I got to the meeting and the therapists are super nice, super encouraging, and kept saying how much they love Zach. Nobody pitied me. Nobody made me feel like a lousy parent. They were encouraging and made me feel like Zach has worth. (Of course I know he has worth... it's just nice to know that other people think so too.)

Zach's teacher especially loves him and appreciates the fact that I have a sense of humor. As I was leaving, she said, "Now, can you just teach the other parents to be like you?" Of course, this does not hide the fact that Zach is operating well below a kindergarten level... But at least he is in a place that takes this information and tries to help him - instead of giving up.

Tuesday, December 7, 2010

Random thoughts...

Let's see...

Ryan narrowly avoided stitches Sunday night when he dropped a plate on his big toe. We used steri strips and got the bleeding to stop. This might be the longest stretch since January that we have gone without stitches!! The craziest thing was... the plate didn't break or chip.

Zach informed Mark that he wants to be "Wii" when he grows up. He was Mario for halloween and has decided that he wants to be him forever. Then on Monday the firemen came to his school and he is back to being a fireman. We are going to Indianapolis to see my family for Christmas and my brother is a fireman (among other things). In years past, he has wanted to see Uncle Doug's firetrucks, but when we get there, he freaks out.
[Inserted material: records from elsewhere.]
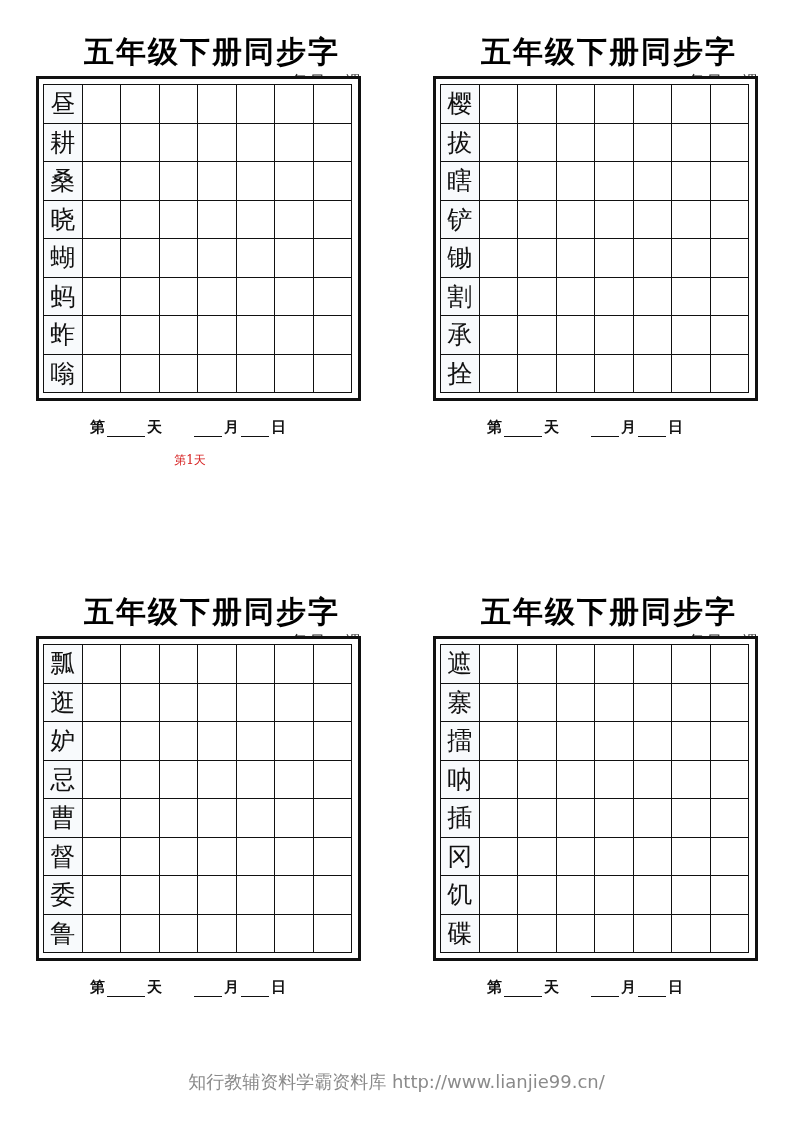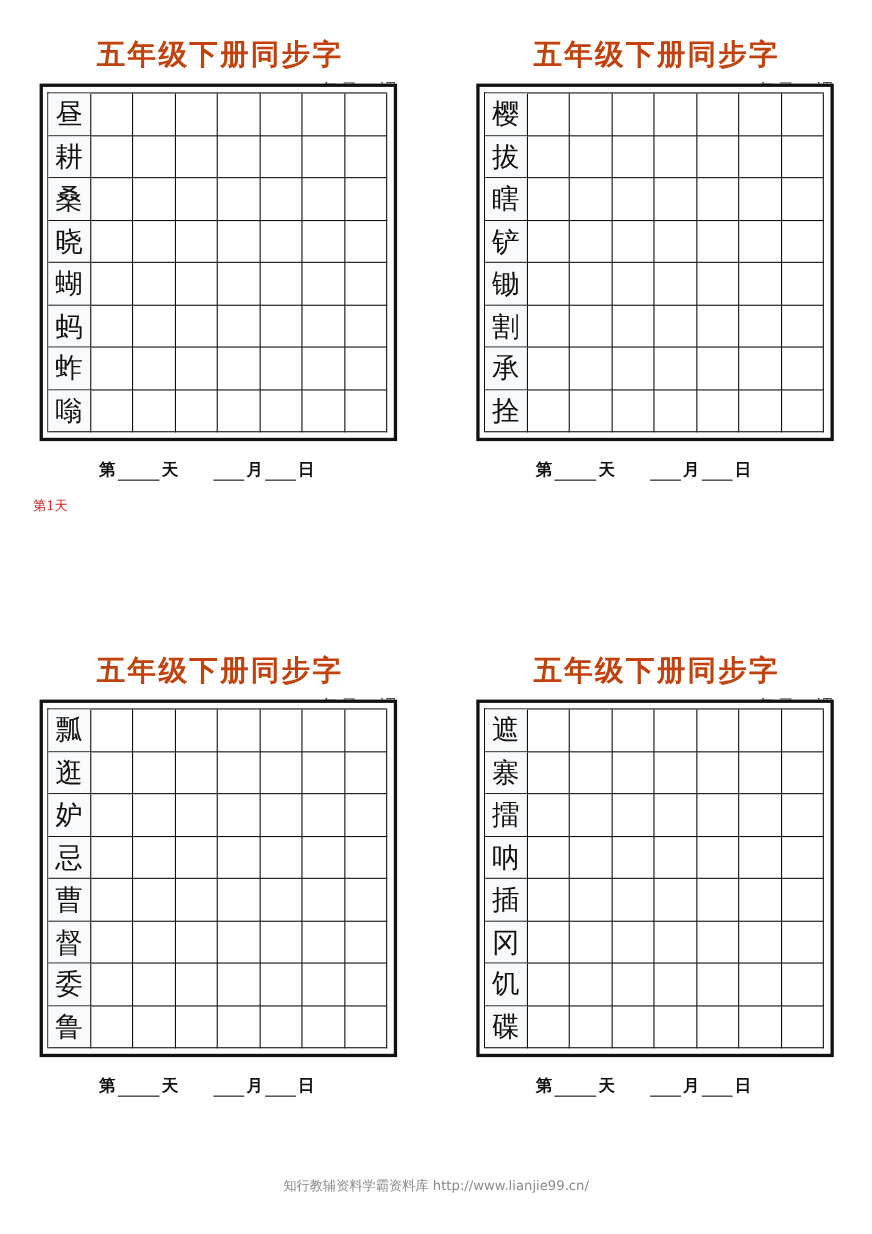"五年级下册同步字" .title { color: #c2410c -> #000000; font-size: 26px -> 30px; left: 0 -> 12px }
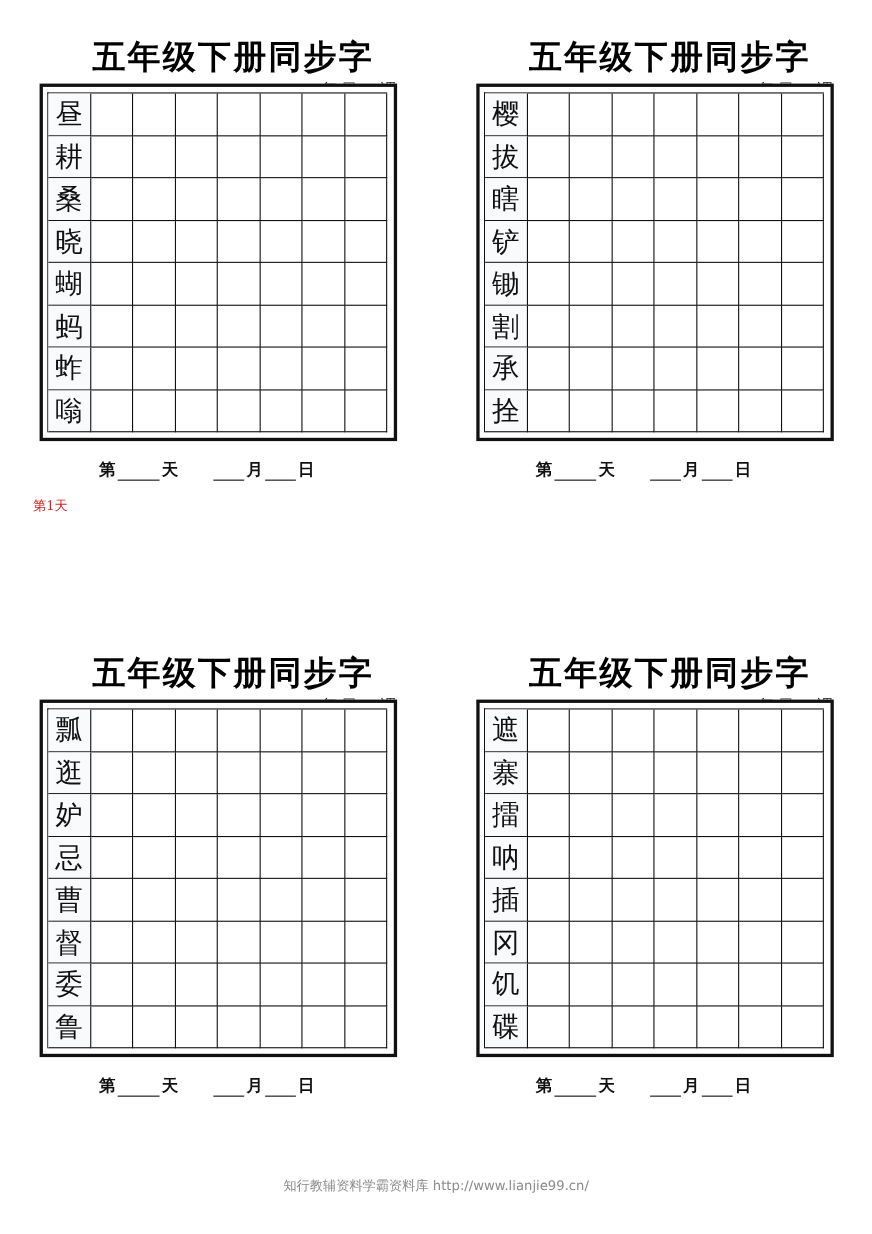"第1天" .daylabel { text-align: none -> center }
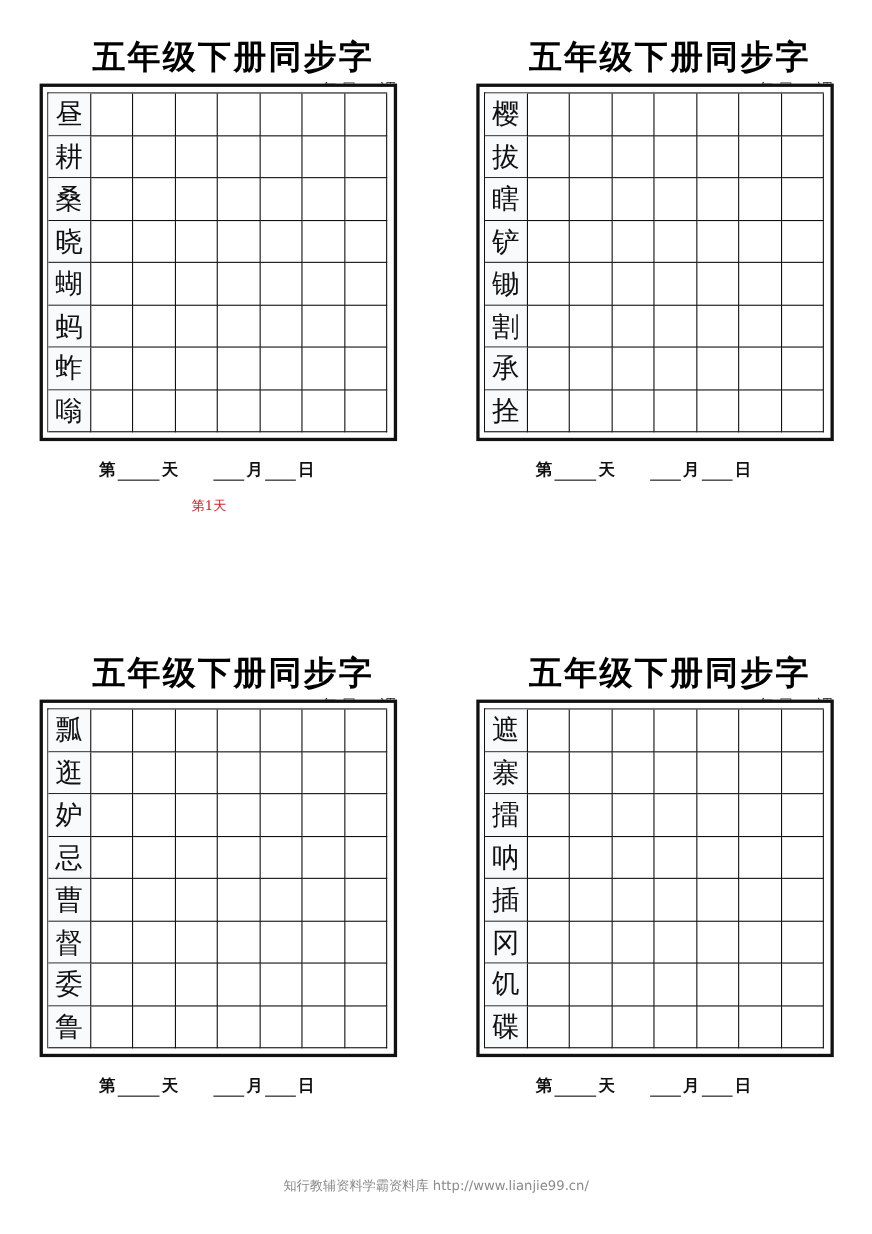"知行教辅资料学霸资料库 http://www.lianjie99.cn/" .footer { font-size: 12px -> 18px }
So I asked Zach that since he wants to be a fireman maybe he should help Uncle Doug with his trucks. Zach said, "No, firetrucks are yucky." I'm not sure what a fireman will do without a truck, but this is Zach's world we are talking about...

Speaking of Zach's world, he will eat any food that has Buzz Lightyear on it. This opens up many options - like Macaroni and Cheese... Mr. Picky-Pants

I have Zach's IEP on Thursday. I am sooooooo happy that I switched schools. He is doing so great. His teacher sent some work home that he did and I literally teared up when I saw what he has been doing. I love his old teacher at the old school - but he is now where he needs to be!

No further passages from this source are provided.